Given follow-up analysis after the first survey, which found a modest improvement a couple years later, it seems plausible that the answer is yes. [Update: It turn out I have mischaracterized the analysis, which was a re-interpretation of the same data. Nevertheless, my optimism remains unchanged.] With every year that passes, a new cohort grows up with Wikipedia—and receives increasing encouragement to participate. But as the saying goes, more research is needed.

8. Everything is (getting more) connected

In 2004, Jimmy Wales described Wikipedia’s mission as providing “free access to the sum of all human knowledge”. These days, this quote applies less to Wikipedia itself—which has all kinds of limitations on what it deems worthy of inclusion—and more to Wikidata—which really does want to describe everything in the known universe. 2019 was a big year for the open data knowledge base, particularly in the acceleration of content being made available to it from various institutions—including the Smithsonian, the Metropolitan Museum of Art, and the Cleveland Museum of Art, among others. The trend is likely to continue in 2020 as integration with Wikidata becomes more widely accepted among archives and museums.

But Wikipedia is not left out: this year the Internet Archive launched an initiative to enable the display of actual pages of books cited as sources. As of November, approximately 130,000 citations had been connected to 50,000 books in multiple languages, with more on the way. The Internet Archive is much less famous than Wikipedia, but it deserves a lot more credit than it gets for preserving and distributing open knowledge. (Last year’s list celebrated another of its projects, to rescue and restore links to millions of Wikipedia citations that had previously succumbed to link rot.)

It’s interesting to me how for-profit Google and not-for-profits Wikipedia and Internet Archive all describe their mission as in some way about collecting and organizing the world’s information. It always reminds me of the final pages of Don DeLillo’s 1997 novel Underworld:

There is no space or time out here, or in here, or wherever [this] is. There are only connections. Everything is connected. All human knowledge gathered and linked, hyperlinked, this site leading to that, this fact referenced to that, a keystroke, a mouse-click, a password—world without end, amen.

This passage predates Google (founded 1998) and Wikipedia (2001), but not the Internet Archive (1996). It seems a stretch to say that DeLillo was inspired by the Internet Archive, but they are certainly carrying that hyperconnected vision forward.

7. Wikipedia or Wikimedia?

Everyone knows what Wikipedia is, but very few know what “Wikimedia” means. The word was coined in 2003 to name the new non-profit overseeing Wikipedia and other wiki-based sites which had begun to spin off it. Hence the Wikimedia Foundation. The problem is this split branding can be confusing, especially when trying to explain Wikipedia and the Wikimedia movement (see? it’s a mouthful) to new audiences.

In 2019, the debate ramped up as the WMF hired a major branding firm, Wolff Olins, to help decide whether or not it should retire the m-word and simply become the Wikipedia Foundation. Although the rationale is clear enough, the counter-arguments are compelling, too. Wikipedia has long been the most important project of the WMF, but Wikidata very much seems like the future. Is it too late to make this change?

In May, the WMF published the results of a multi-part survey asking community members and affiliate groups what it thought of the idea. Some participants objected to the WMF’s methodology, claiming the criteria was selectively interpreted to show more support than actually exists. Some also faulted the fait accompli presumption that the change will inevitably be made unless significant opposition is discovered, in part because it does seem kind of like the WMF is actively trying not to find it.

Nevertheless, the topic is slated for discussion at two conferences in the first half of 2020. No one knows exactly what will happen, but if the change occurs, look to the Wikimania conference in August for a possible announcement.

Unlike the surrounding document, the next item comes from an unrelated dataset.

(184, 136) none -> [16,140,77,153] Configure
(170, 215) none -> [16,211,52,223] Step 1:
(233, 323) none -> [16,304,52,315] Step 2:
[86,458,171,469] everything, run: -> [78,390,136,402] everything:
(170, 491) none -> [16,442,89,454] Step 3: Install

6. Wikipedia meddling for face-saving and profit

Also in May, the outdoor lifestyle company The North Face and its ad agency Leo Burnett announced, proudly and quite inexplicably, that they had manipulated Wikipedia’s images of scenic hiking destinations to include its own clothing with logos fully visible, in order to dominate Google Images search results for said outdoor locations. The response was swift and fierce, and the images were deleted. Both companies seemed blindsided by the blowback from Wikipedia and the press (see: Adweek, PR Week, Fast Company) even though Burger King had come in for criticism for a similar stunt in 2017. (Also covered in that year’s list.) Each put out terse statements of apology, and the world moved on.

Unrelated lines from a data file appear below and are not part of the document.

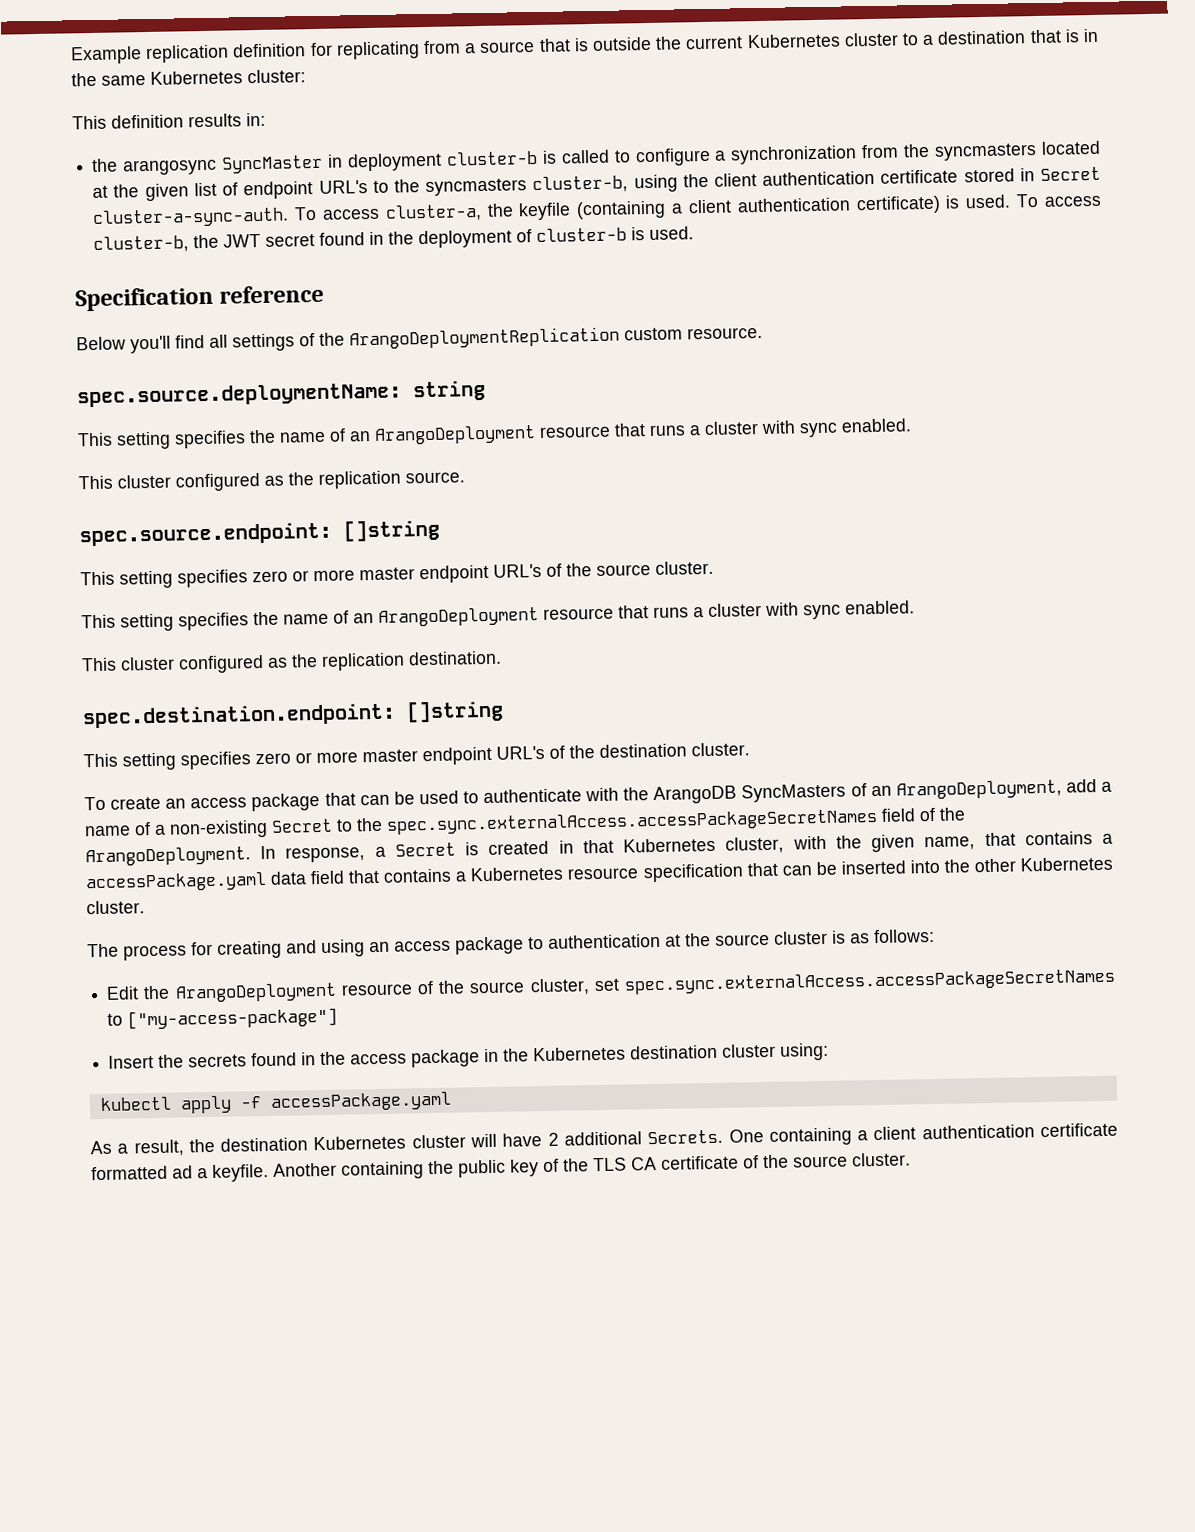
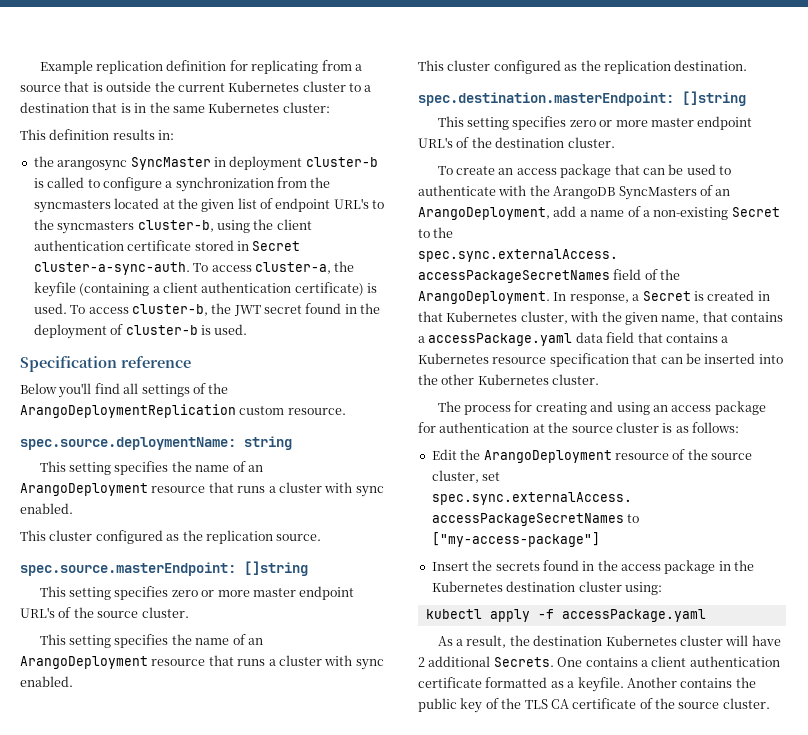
[79,521,332,547] spec.source.endpoint: -> [20,562,236,576] spec.source.masterEndpoint:
[82,702,396,729] spec.destination.endpoint: -> [418,92,674,106] spec.destination.masterEndpoint:
[528,937,544,950] to -> [418,422,436,433] for
[768,1127,852,1146] containing -> [585,657,638,667] contains
[172,1165,193,1179] ad -> [550,681,564,688] as
[341,1161,424,1180] containing -> [680,678,733,688] contains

Less noticed but just as interesting, NBC News hired a PR consultant to influence Wikipedia’s treatment of subjects it cared about by engaging in discussions on their behalf on relevant talk pages. (Necessary disclosure: my company, Beutler Ink, provides similar Wikipedia consulting services.) These subjects included former anchor Matt Lauer and president Noah Oppenheim—accused of sexual misconduct and subsequent cover-up, respectively—which made everyone uneasy. As reported by noted secret account discoverer Ashley Feinberg, the consultant was “verbose” and “relentless” and his suggestions were sometimes debatable, but also “allowed within Wikipedia’s guidelines”. The nuance probably contributed to the limited outrage, although the story popped up again when it was included in Ronan Farrow’s book Catch and Kill.

Oh, and remember Status Labs, formerly known as Wiki-PR? Yeah, they’re still around, and in December the Wall Street Journal nailed them again for undisclosed paid editing, including on behalf of Theranos, the notoriously fraudulent and now-defunct medical startup. Maybe they’ll start following Wikipedia’s rules now? Hahaha, yeah right.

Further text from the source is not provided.